# airline cat travel



## musie (Dec 23, 2014)

hi all well have sold house in uk after 7 days !!!! going to Mallorca Friday to finalise purchase of of apartment 
but one thing worrying me has anyone flown their cat /dog over this is the only thing that is worrying me ,not worried about when we get there as she loves the sun and heat ,just the logistics of her being in the hold 
cheers 
musie


----------



## jojo (Sep 20, 2007)

musie said:


> hi all well have sold house in uk after 7 days !!!! going to Mallorca Friday to finalise purchase of of apartment
> but one thing worrying me has anyone flown their cat /dog over this is the only thing that is worrying me ,not worried about when we get there as she loves the sun and heat ,just the logistics of her being in the hold
> cheers
> musie


My dogs went in the hold and, altho I didnt like the idea, it was fairly quick and they were fine. I wanted to tranquilise them before hand, but it is dangerous, as it can affect their blood pressure when they're in the air. The cold worried me too, but apparently in the "pet corner" they have heaters. So, its probably not a pleasant experience, but its a means to an end and its relatively quick

Jo xxx


----------



## musie (Dec 23, 2014)

thanks jo put mind at rest a little but you know what its like we worry to much ,glad to hear there are heaters
cheers
janet xx


----------



## jojo (Sep 20, 2007)

musie said:


> thanks jo put mind at rest a little but you know what its like we worry to much ,glad to hear there are heaters
> cheers
> janet xx


It really upset me, putting them into their little crates and waving them off at the cargo department lol!!! However, at the other end, there they were bouncing around in their little crates, so pleased to see us and raring to go. They then loved their new life. Your cat will be fine lol

Jo xxx


----------



## musie (Dec 23, 2014)

thank you xxx


----------



## Anciana (Jul 14, 2014)

When I was flying my cats long distance (USA-Europe, USA-Central America) I was - wisely - advised by airline personnel to ALWAYS inform a stewardess to ask the pilot if he is aware that he has pets in the hold. So he can give them the comforts of ac etc. Usually a stewardess would notify ME at the start of the flight that my cats are safely on board. But once she did not, so I asked her and it turned out the pilot was not aware he had pets in the hold and it could have ended very badly for them.


----------



## Chica22 (Feb 26, 2010)

We transported our 3 cats on a plane when we moved here from the UK. I too was really concerned about them, particularly as one cat was 18 years old, however she was deemed fit enough to fly by the UK vet.

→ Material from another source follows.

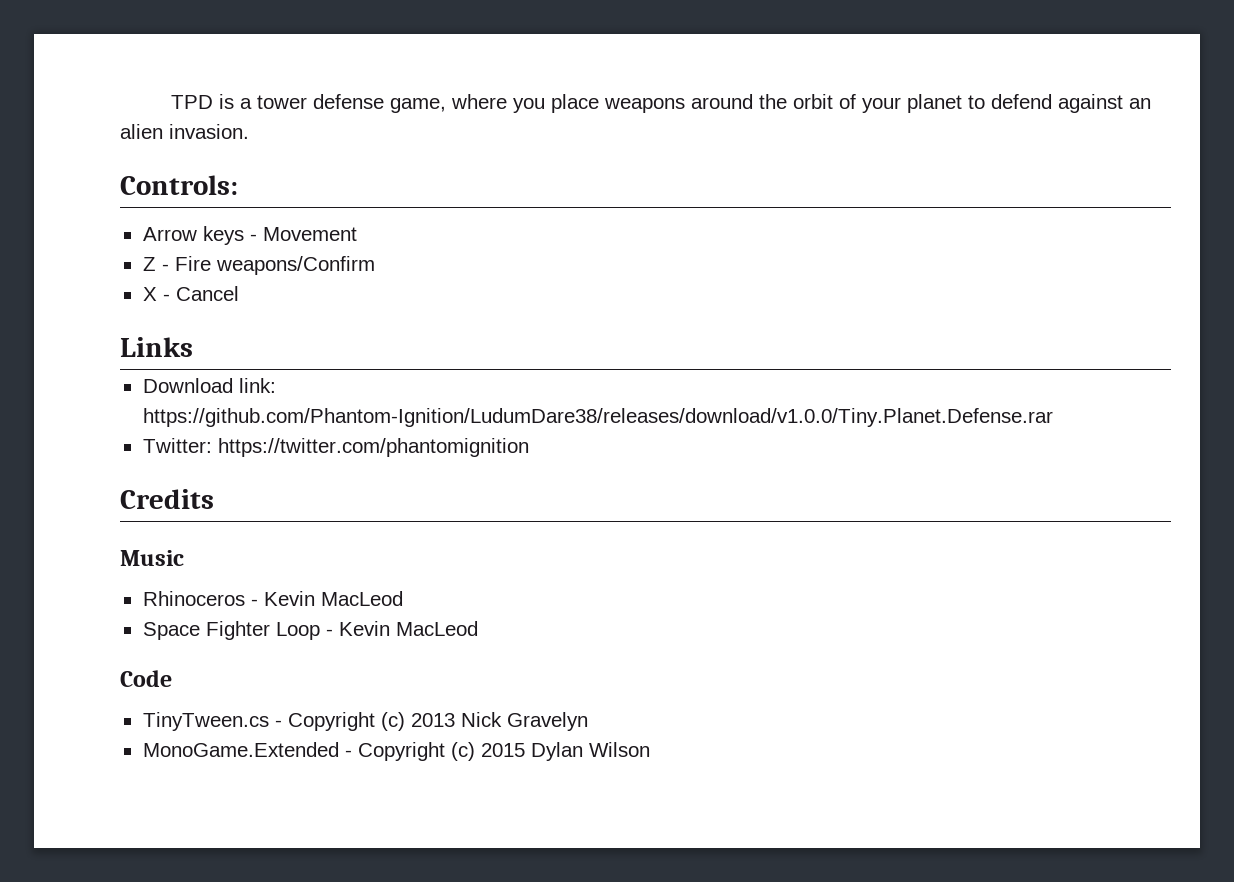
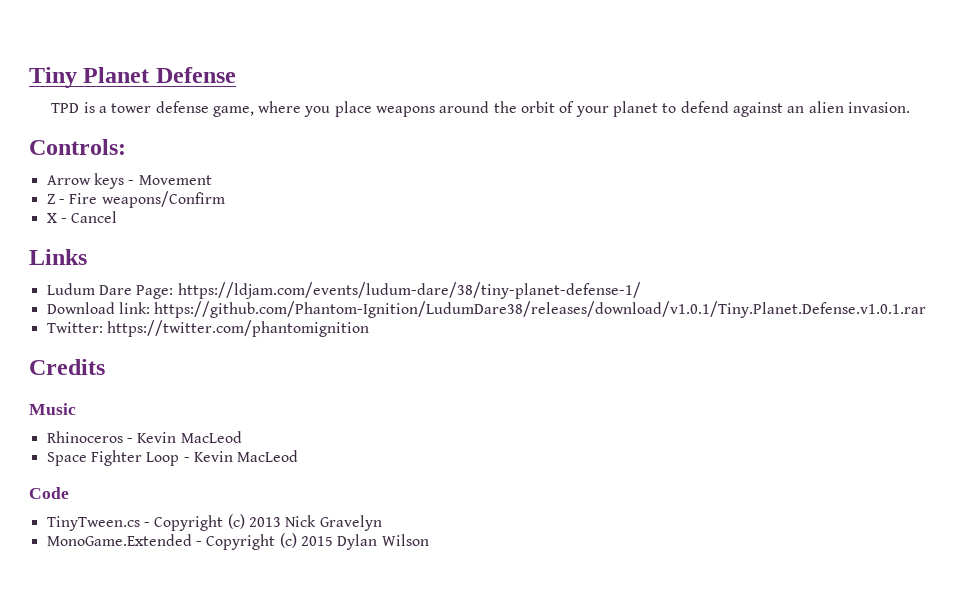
(170, 102) none -> [29,67,236,88] Tiny Planet Defense //
(193, 347) none -> [46,282,641,299] // Ludum Dare Page: https://ldjam.com/events/ludum-dare/38/tiny-planet-defense-1/
[142,408,1053,427] https://github.com/Phantom-Ignition/LudumDare38/releases/download/v1.0.0/Tiny.Planet.Defense.rar -> [154,301,927,318] https://github.com/Phantom-Ignition/LudumDare38/releases/download/v1.0.1/Tiny.Planet.Defense.v1.0.1.rar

The worse thing is leaving them in the cargo hold 3 hours before check in, and waiting for them to be taken off the plane when arriving in Spain.

However after a couple of hours in their new house in Spain, they were all perfectly fine, eating and exploring.

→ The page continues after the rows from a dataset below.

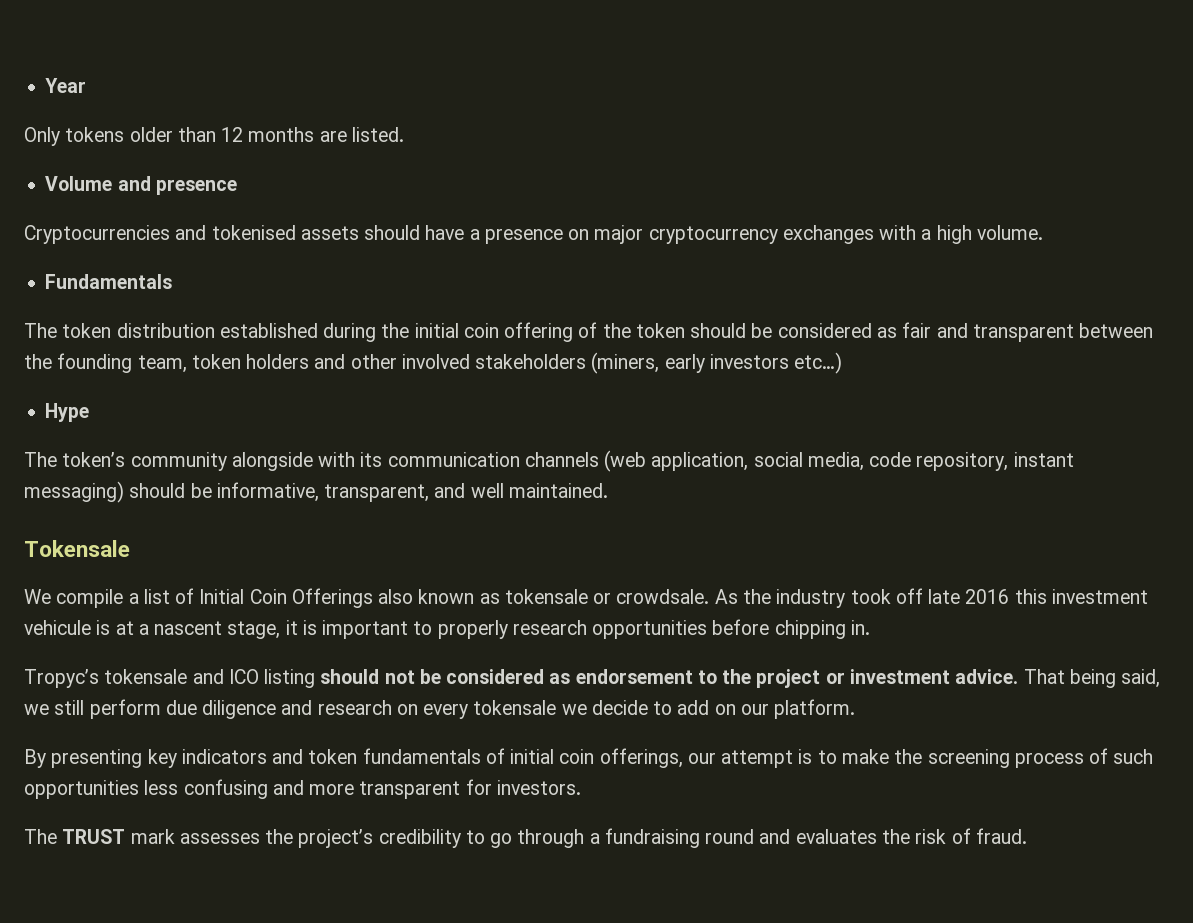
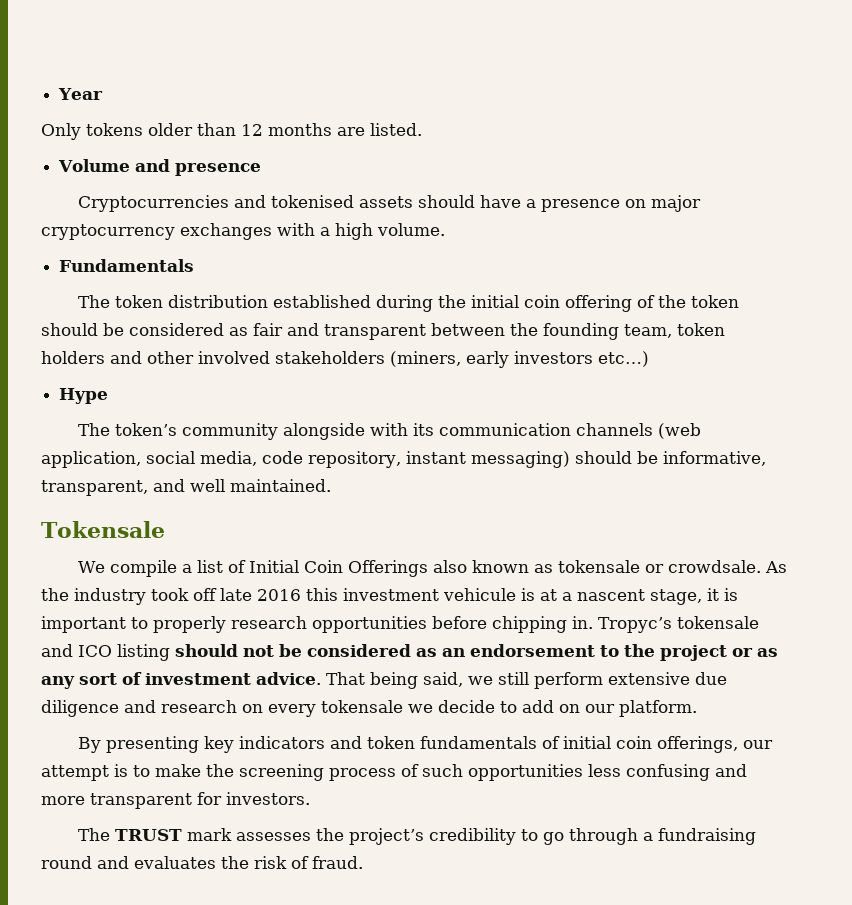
(870, 627) // -> (593, 622) none
(571, 678) none -> [442,648,465,657] an
(845, 678) none -> [757,648,778,657] [41,672,142,689] as any sort of
(161, 709) none -> [608,672,690,685] extensive

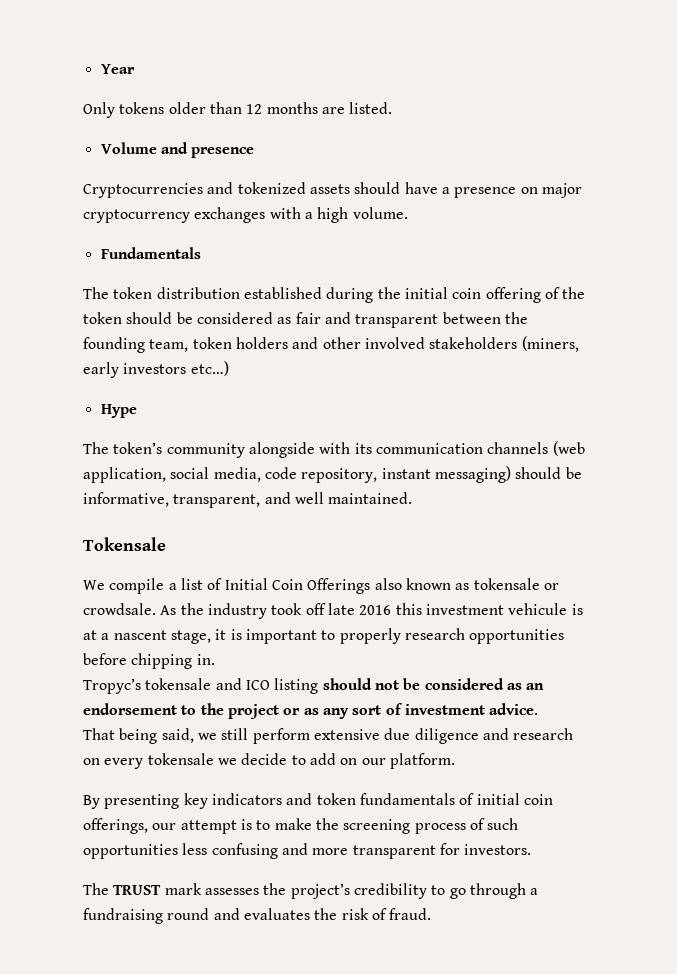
[271,195,355,208] tokenised -> [237,182,306,194] tokenized
(593, 622) none -> (215, 659) //
(321, 678) none -> (539, 709) //

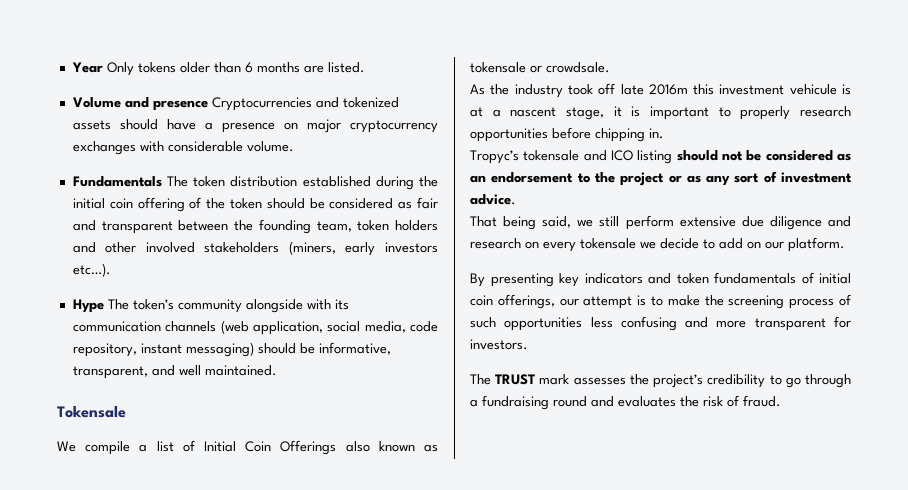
(135, 69) // -> (103, 67) none
[246,104,263,114] 12 -> [244,62,253,73] 6
(255, 152) // -> (208, 105) none
[304,207,349,223] a high -> [167,141,243,152] considerable
(201, 253) // -> (162, 181) none
[190,361,229,376] etc…) -> [72,263,111,277] etc…).
(137, 411) // -> (104, 306) none
(156, 609) none -> (610, 67) //
[359,605,392,615] 2016 -> [648,84,688,95] 2016m

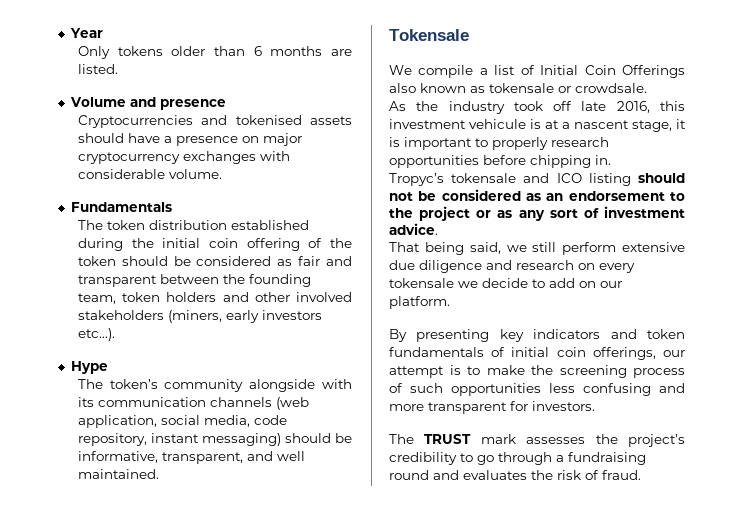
(103, 67) none -> (103, 33) //
(208, 105) none -> (226, 104) //
[342,97,399,108] tokenized -> [235,115,302,125] tokenised
(162, 181) none -> (172, 207) //
(104, 306) none -> (108, 367) //
[648,84,688,95] 2016m -> [616,101,650,113] 2016,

Two of the cats died of old age, but after a happy life living in the sun, the youngest one is sat here with me now as I type this, there is no way,after living in Spain for 10 years, she will venture outside in this cold weather!!!


----------



## musie (Dec 23, 2014)

thank you so much for that reassurance xx


----------



## xicoalc (Apr 20, 2010)

I have also flown dogs some years ago. I used a company to transport them and everything was great. I think it must be a little scary for the pet because of the noises and strange environment but it is faster than road or boat routes and im sure kitty will be fine. As jojo said though do not be tempted to give them any type of tranquilisers of anything to calm them down, jsut make sure they are comfortable in their box, the crate is secure and strong and they will be fine!


----------



## musie (Dec 23, 2014)

thanks your all really putting my mind at rest still probably end up like a blubbering wreck at cargo dept at m/c xx


----------



## VFR (Dec 23, 2009)

And a nice warm blanket to get cosy in ?


----------



## melandneil (Feb 6, 2015)

Has anyone got any stories to share about taking cats over on the ferry? I've been told you leave them in your car..is this right?
Thanks


----------



## ddrysdale99 (Apr 3, 2014)

Dover Calais or the ones to Santander which take 36 hours?


----------



## Anciana (Jul 14, 2014)

Read the particular ferry line's instructions concerning traveling with pets. You might be fined for not complying and different ferries have different rules.


----------



## melandneil (Feb 6, 2015)

We'd be Plymouth to Santander if we ever braved it, but to be honest I'm just interested to hear how people (and more importantly, their cats) got on..


----------